A very descriptive story with a great cast of magical creatures. It was quite dark in places. Help was given to Tristan whenever he needed it, which pushed him towards the story’s conclusion. I think watching the movie first helped me bring the book alive, even though there are many differences. The movie gives you a sweeping story whereas the book is more descriptive and matter-of-fact. I enjoyed both formats of the story.
Orlando is such a beautiful, lyrical, whimsical, funny, dreamlike, book; I wanted to read it out loud. It’s an historical fantasy story about an aristocratic young man, with a great passion for nature and living, who somehow lives outside of time, and one day wakes up as a woman. Yes, it is bizarre, but a joyful, amusing, and exotic journey.
Every nine years, someone will find just what they have been hoping for at Slade House, a grand old house that almost appears out of nowhere, and then, they disappear. Beginning in 1979, and ending in 2015, we are those poor unfortunates as they discover the horrors behind the house. It is creepy, not really scary, and so very clever, as we get into the heads of needy people, just as things are turning around for them, then spectacularly turned upside down. You don’t need to have read his earlier book, The Bone Clocks, but if you have, it will be especially good.
It has been a long time since I read His Dark Materials, and I very much enjoyed my time back in Pullman’s Brytain. A curious and thoughtful young boy lives with his parents, in a pub outside Oxford, but as he becomes involved in the life of baby Lyra, he must make a dangerous journey. It’s a magical world, in many senses, and the journey is delightful, frightening, heart-wrenching and full of wonder. I do hope we don’t have to wait too long for the next instalment.
Totally bizarre, The Last Days of New Paris certainly isn’t a book for everyone. It is alternate history set in two time periods, 1941 and 1950. What is created in 1940, leaves Thibaut and Sam still fighting Nazis in 1950 Paris, along with surrealist art that has come to life, and demons. It’s kind of like looking at surrealist artworks; I don’t really have any idea of what is going on, but it is disturbing, intriguing, frightening and somehow beautiful.

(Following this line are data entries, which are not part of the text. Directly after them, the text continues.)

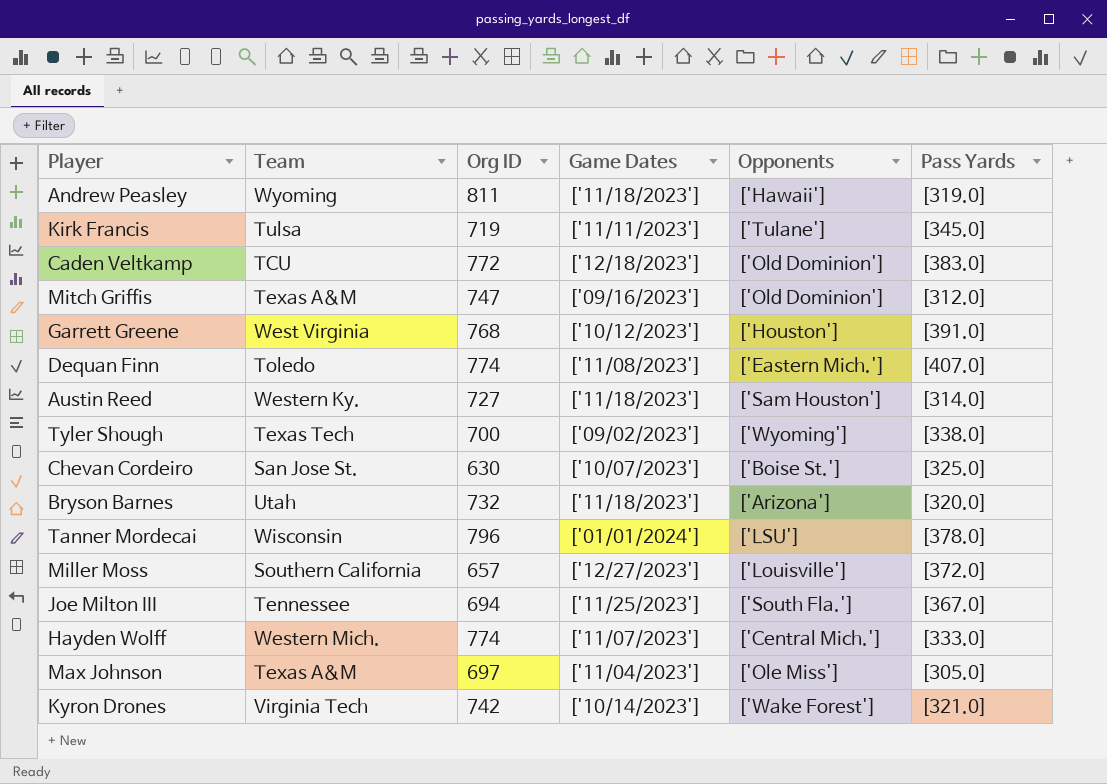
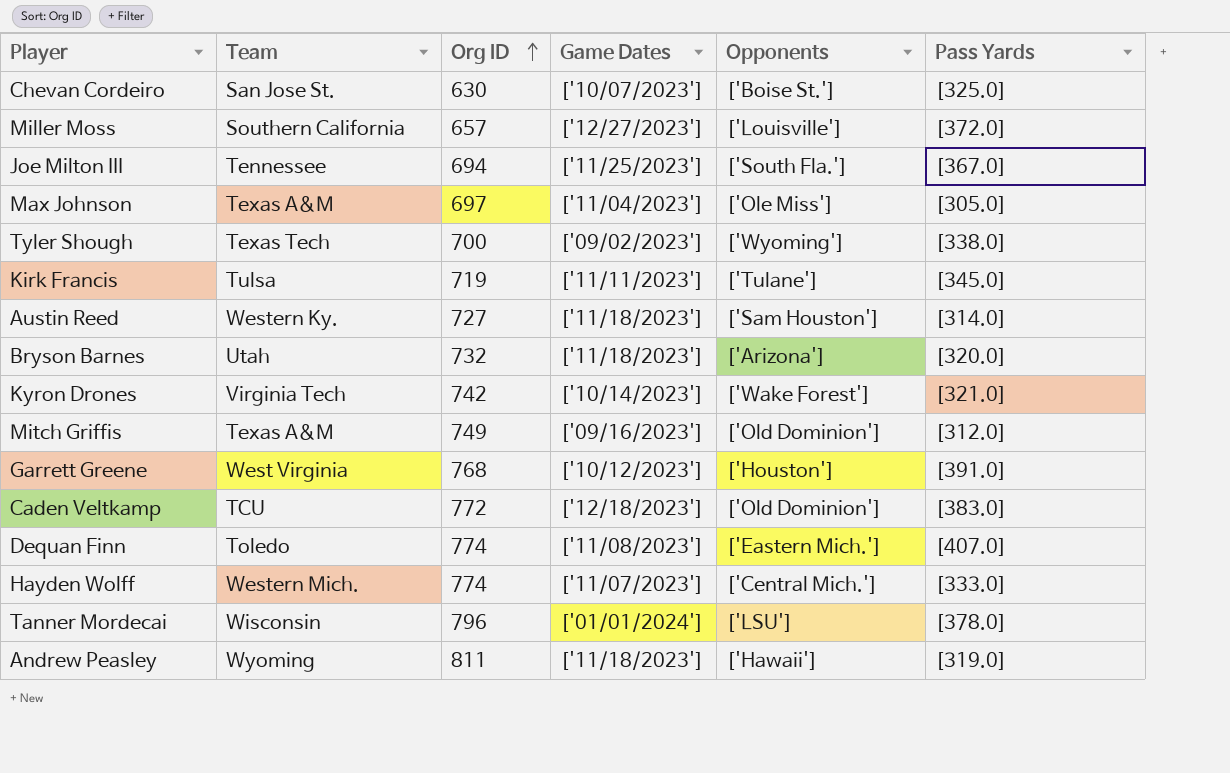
row order: none -> Org ID ascending
Mitch Griffis | Org ID: 747 -> 749

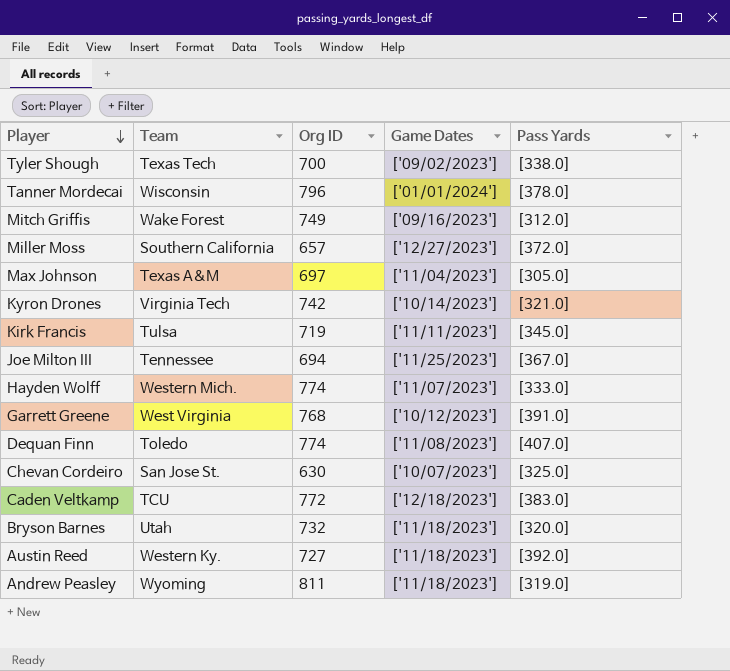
row order: Org ID ascending -> Player descending
column Opponents | position: 5 -> none
Mitch Griffis | Team: Texas A&M -> Wake Forest
Austin Reed | Pass Yards: [314.0] -> [392.0]

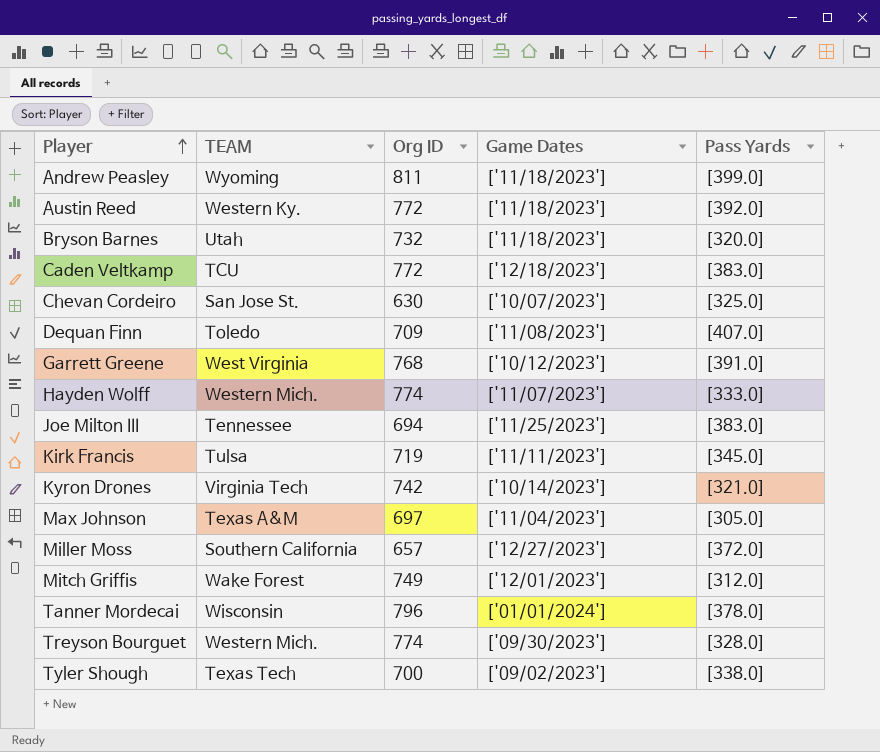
row order: Player descending -> Player ascending
column name: Team -> TEAM
Andrew Peasley | Pass Yards: [319.0] -> [399.0]
Austin Reed | Org ID: 727 -> 772
Dequan Finn | Org ID: 774 -> 709
Joe Milton III | Pass Yards: [367.0] -> [383.0]
Mitch Griffis | Game Dates: ['09/16/2023'] -> ['12/01/2023']
row Treyson Bourguet: none -> Western Mich. | 774 | ['09/30/2023'] | [328.0]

The Improbability of Love is the story of an 18th Century French painting, which turns up in a junk shop, and sets an awful lot of drama in motion. It’s a fast-paced mystery/thriller with elements of chick lit and satire. It was a bit of a mixed bag for me, sometimes the sense of everything going wrong before it could go right, just made me want to put it down, and I found some aspects over done, but the resolution was satisfying and the journey often amusing or engaging.